Indonesia supports formation of bird flu data exchange center
submited by wanglh at Apr, 1, 2007 1:29 AM from People Daily
The Indonesian government supports the formation of the Global Initiative on Sharing Avian Influenza Database (GISAID) which aims to facilitate the exchange of data on avian influenza, a minister said.
Indonesian Health Minister Siti Fadilah Supari hoped the institution, which was formed at a World Health Organization (WHO) technical meeting on the practice of avian influenza sharing on March 26-28, 2007 in Jakarta, could bridge the application of transparent and responsible bird flu information exchange, a press release issued by the Health Ministry said.
"The initiative will help researchers across the world analyze the influenza spread to human beings and animals, and improve the national and international capabilities in quickly anticipating the virus threat," the minister said on Friday.

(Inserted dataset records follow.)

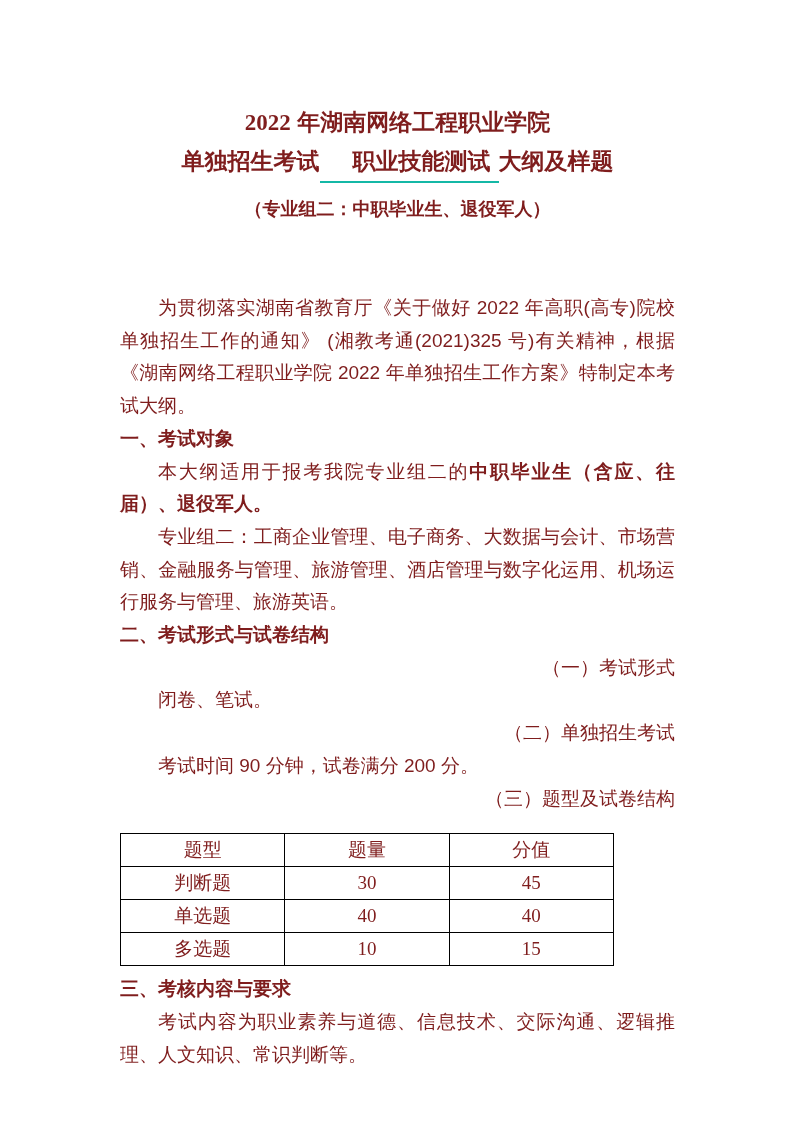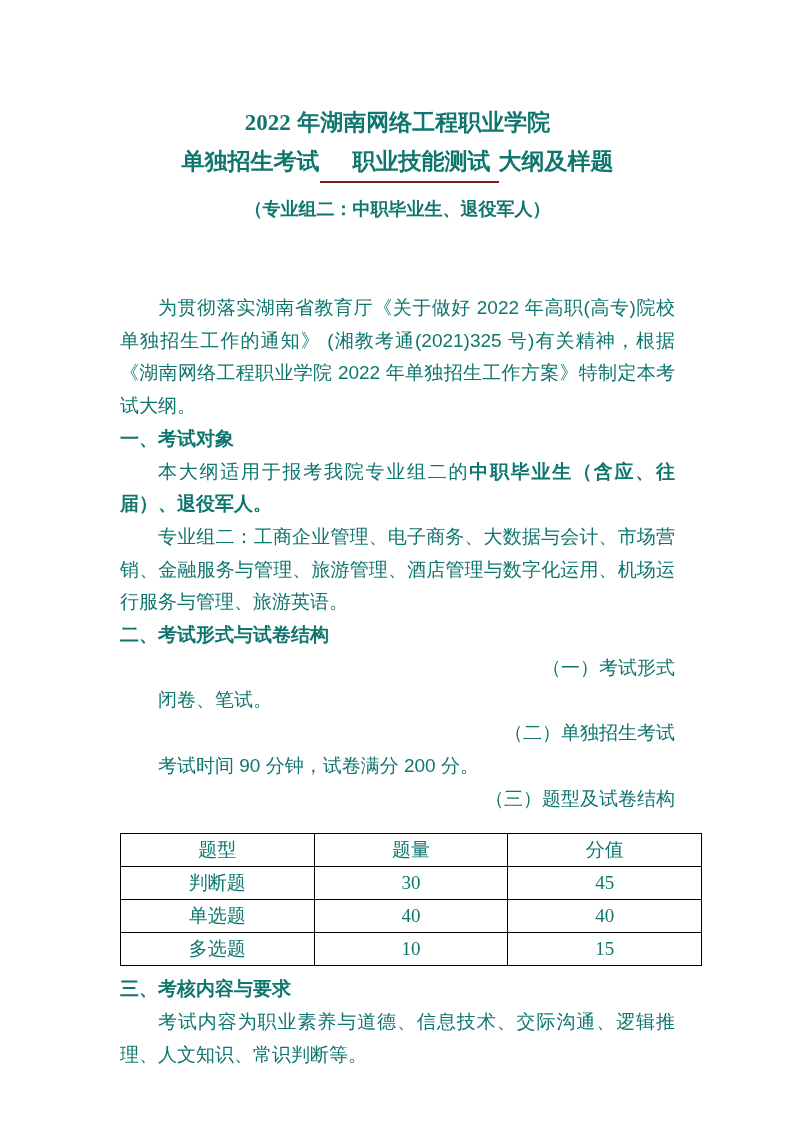--- a/index.html
+++ b/index.html
@@ -2,36 +2,36 @@
 <html><head>
 <meta charset="utf-8">
 <style>
   html, body { margin: 0; padding: 0; background: #ffffff; }
   .page {
     position: relative;
     width: 793px;
     height: 1122px;
     box-sizing: border-box;
     background: #ffffff;
-    color: #0f766e;
+    color: #7f1d1d;
     padding: 103px 118px 0 120px;
     font-family: "Liberation Sans", sans-serif;
     overflow: hidden;
   }
   
   .title-line1, .title-line2 {
     font-size: 23px;
     font-weight: bold;
     line-height: 38px;
     text-align: center;
     white-space: nowrap;
   }
   .serif-num { font-family: "Liberation Serif", serif; }
   .underlined {
-    border-bottom: 2px solid #7f1d1d;
+    border-bottom: 2px solid #14b8a6;
     padding: 0 8px 1px 33px;
     display: inline-block;
   }
   .title-line3 {
     font-size: 18px;
     font-weight: bold;
     line-height: 30px;
     margin-top: 11px;
     text-align: center;
   }
@@ -42,21 +42,21 @@
     margin: 0;
     text-align: justify;
   }
   .body-text { text-indent: 38px; }
   .intro { margin-top: 68px; }
   .heading { font-weight: bold; text-align: left; }
   .subhead { font-weight: normal; text-align: right; font-family: Liberation Serif, serif; }
   .bold-run { font-weight: bold; }
   
   table.score-table {
-    width: 582px;
+    width: 494px;
     border-collapse: collapse;
     margin-top: 18px;
     table-layout: fixed;
   }
   table.score-table th, table.score-table td {
     border: 1px solid #000000;
     height: 32px;
     text-align: center;
     vertical-align: middle;
     font-size: 19px;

She said GISAID, which was formed by researchers and experts from different countries and sciences, is expected to provide data on genetic sequence of influenza isolates collected from across the world, which could be used as material for analysis to see the global picture on the virus spread and mutation.
Data needed in an effort to set up specific information on certain virus species, epidemiology, clinical, pathology and other data for laboratory tests could also be accessed from GISAID.
According to GISAID Director Peter Bogner, all parties could use the data provided by GISAID free of charge but prospective users were obliged to register, agree to exchange data and write down the origins of data from other researchers in their stories or researches.
The users must also be ready to jointly make analyses, publish results of their researches and not claim intellectual property rights on technology made based on data from GISAID.
The joint access can likely use technology for research and development of products like diagnostic instruments, antiviral medicines and influenza vaccines.
Indonesia is the hardest hit by bird flu in the world with a death toll of 71 people out of 91 cases.